The National Treasury has published final amendments to Regulation 28 allowing South Africa’s pension funds to invest up to 45% of their capital in infrastructure projects.
Regulation 28, which is part of the Pension Funds Act, protects the savings of pension fund members by limiting the extent to which funds can invest those savings in particular asset classes.
Regulation 28 amended
The amendments, which follow two rounds of public comments, are aimed at enabling longer term infrastructure investments by pension funds, the National Treasury said in a statement on Tuesday (5 July).
“To this extent, the amendments introduce a definition of infrastructure, and sets a limit of 45% for exposure in infrastructure investment,” Treasury said.
“To further facilitate the investment in infrastructure and economic development, the limit between hedge funds and private equity has been split. There will now be a separate and higher allocation to private equity assets, which is 15% increased from 10%.”

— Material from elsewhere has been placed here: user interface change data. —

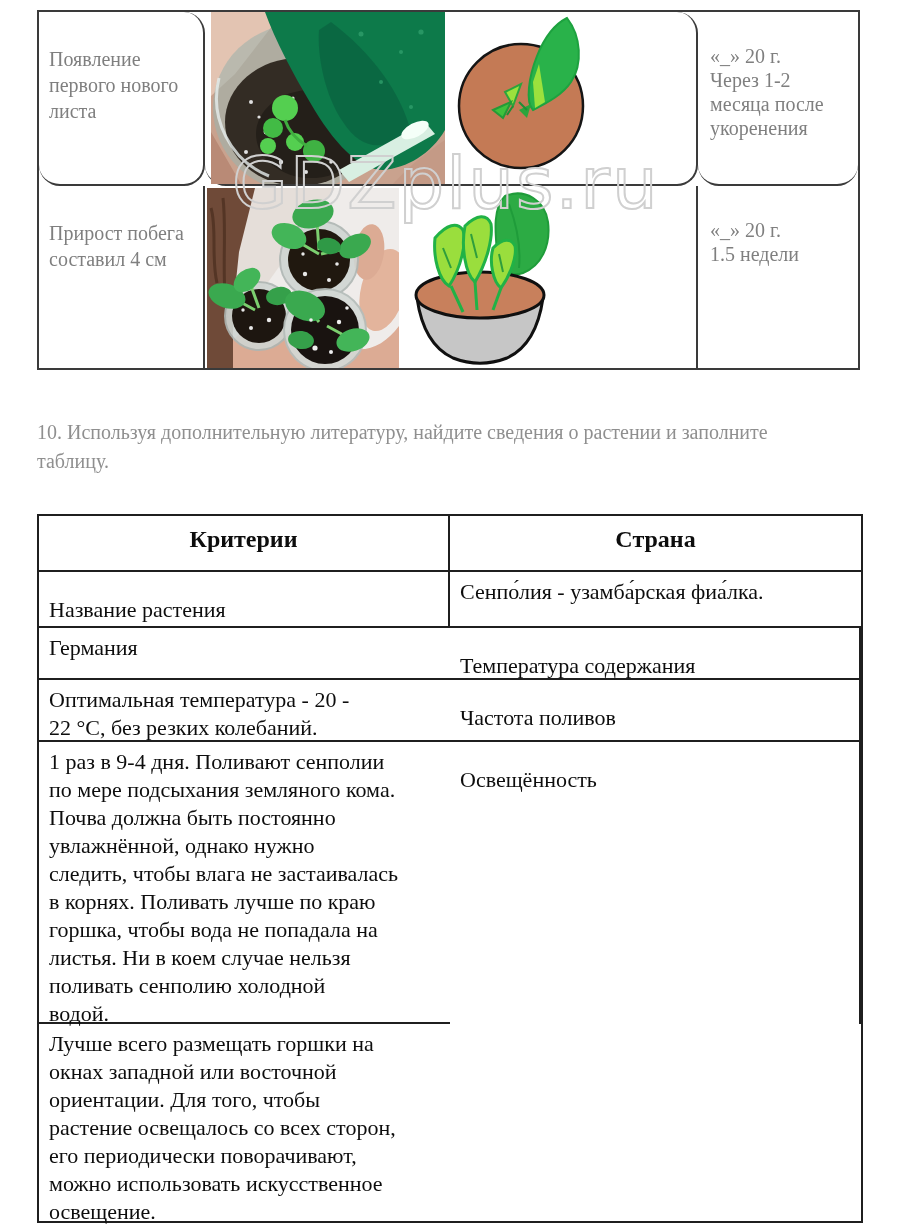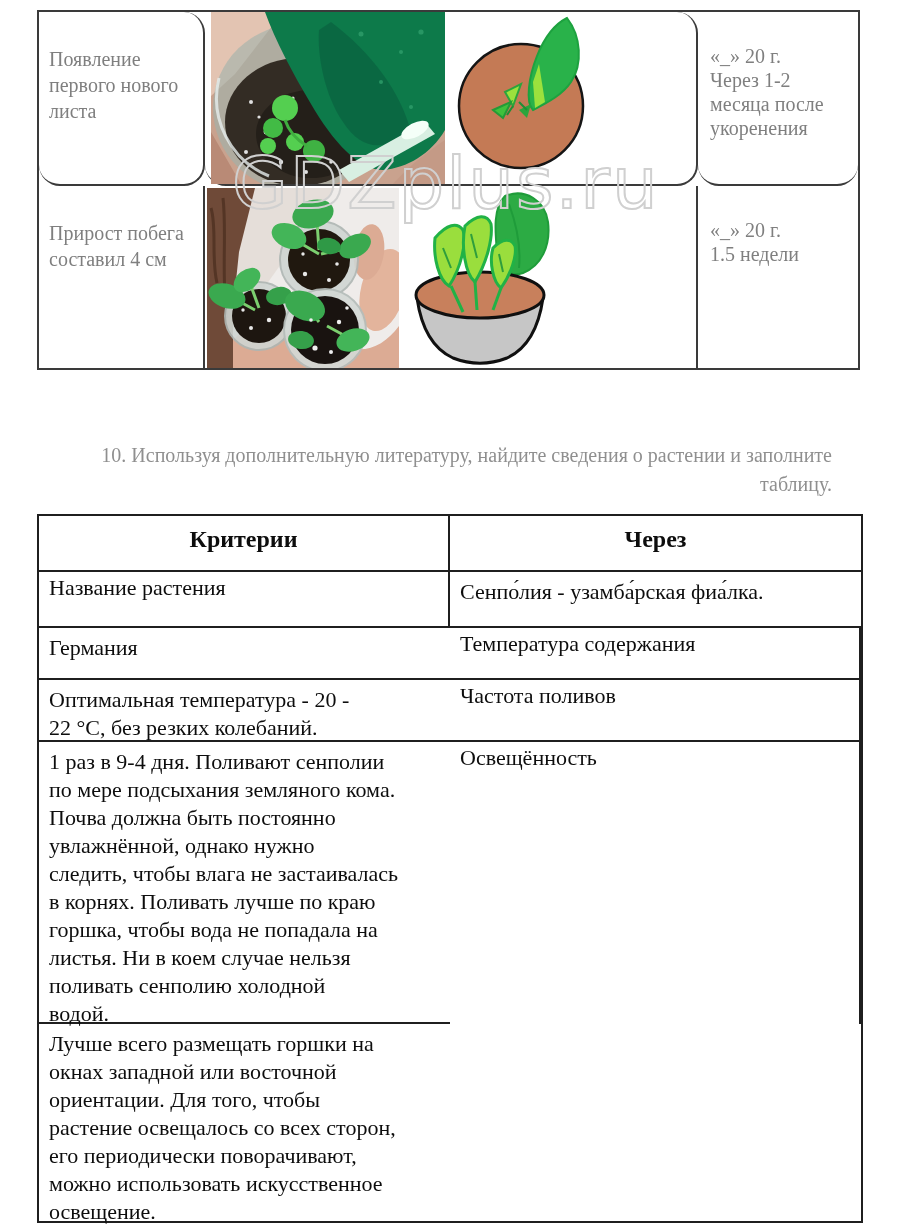--- a/index.html
+++ b/index.html
@@ -22,8 +22,8 @@
                   fill:none;stroke:#d0d0d0;stroke-width:2px;}
 
   
-  .task{position:absolute;left:37px;top:441px;width:795px;margin:0;
-        font-size:20px;line-height:29px;color:#8f8f8f;text-align:right;}
+  .task{position:absolute;left:37px;top:418px;width:795px;margin:0;
+        font-size:20px;line-height:29px;color:#8f8f8f;}
 
   
   .info-table{position:absolute;left:37px;top:514px;border:2px solid #1f1f1f;

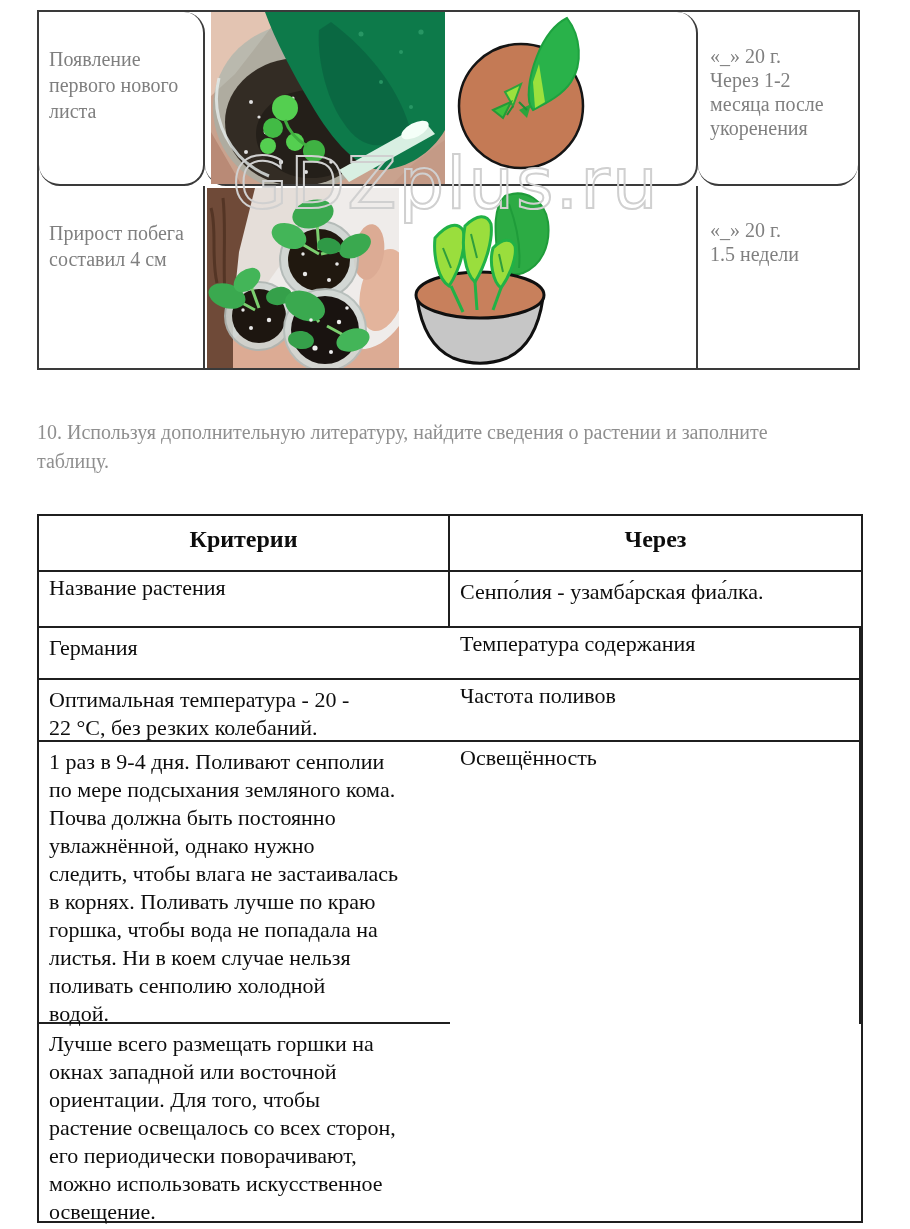--- a/index.html
+++ b/index.html
@@ -199,7 +199,7 @@
 
   <div class="info-table">
     <div class="info-cell bdr bdb info-head">Критерии</div>
-    <div class="info-cell bdb info-head">Через</div>
+    <div class="info-cell bdb info-head">Страна</div>
 
     <div class="info-cell bdr bdb crit">Название растения</div>
     <div class="info-cell bdb dat">Сенпо́лия - узамба́рская фиа́лка.</div>

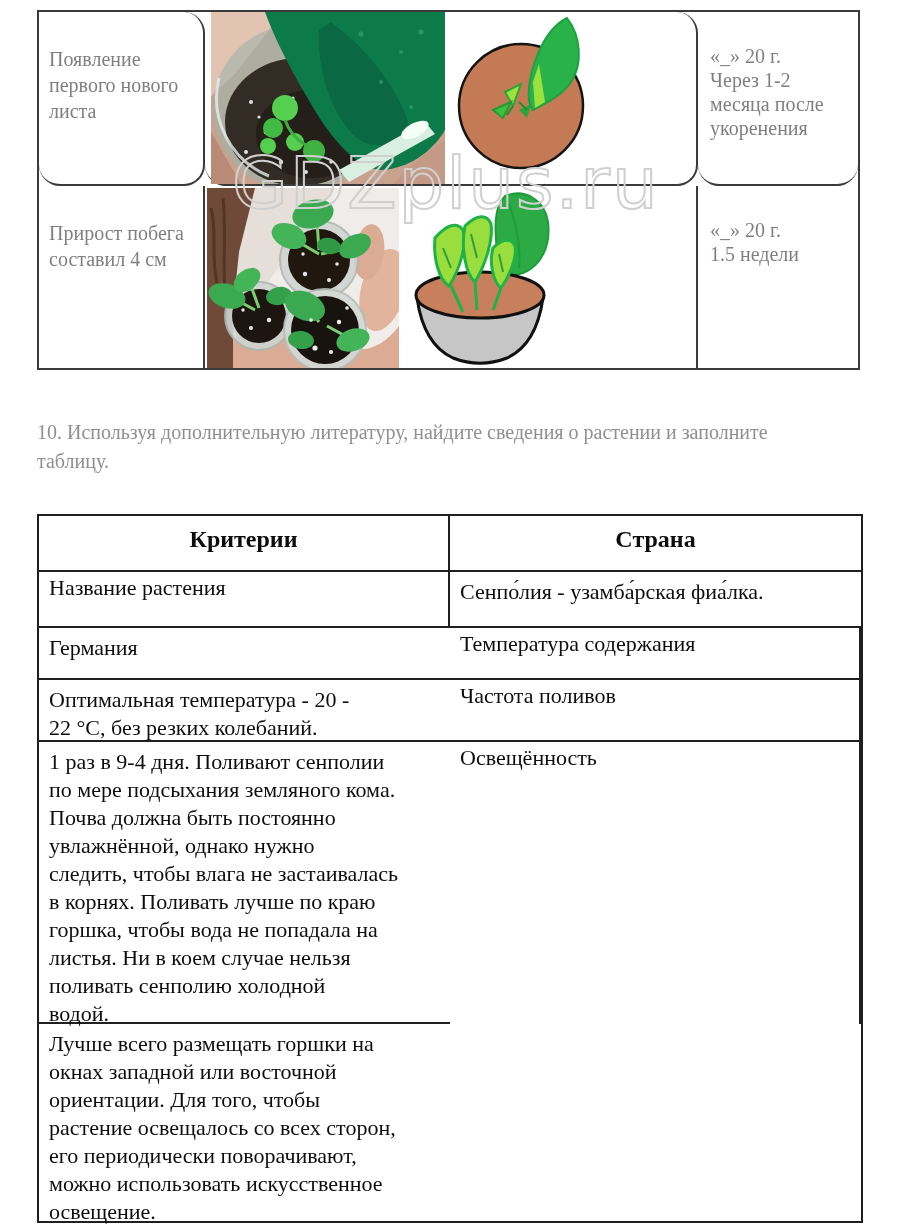--- a/index.html
+++ b/index.html
@@ -33,7 +33,7 @@
   .info-cell.bdr{border-right:2px solid #1f1f1f;}
   .info-cell.bdb{border-bottom:2px solid #1f1f1f;}
   .info-head{font-weight:bold;font-size:24px;text-align:center;padding-top:9px;}
-  .crit{padding:2px 8px 0 10px;}
+  .crit{padding:24px 8px 0 10px;}
   .dat{padding:6px 4px 0 10px;white-space:pre-line;}
 </style>
 </head>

The ANC first proposed the amendments in 2020 in a bid to unlock more private investments in the government’s infrastructure projects to spur economic growth. President Cyril Ramaphosa also expressed hope that pension funds will participate in the government’s Infrastructure Fund, which aims to unlock R1 trillion in infrastructure investments over a four-year period.
The amendments retain the prohibition on retirement funds from investing in crypto assets. They also impose a 25% limit on the funds’ exposure to any one entity (company) across all assets, not just infrastructure.
“However, one exception to the per entity limit, is debt instruments issued by, and loans to, the Government of the Republic and any debt or loan guaranteed by the Republic,” Treasury said.
“The asset allocation to housing loans granted to retirement fund members will be reduced from 95% to 65% in respect of new loans only. This is meant to curb abuse of the housing loan scheme by fund members.
“The National Treasury is mindful of the important role played by housing ownership in wealth creation and in retirement and will continuously monitor this area of investment.”
The amendments will take effect on 3 January 2023 “to enable regulators and fund managers to comply with the new regulations.”
You can view the National Treasury’s gazette notice on its website.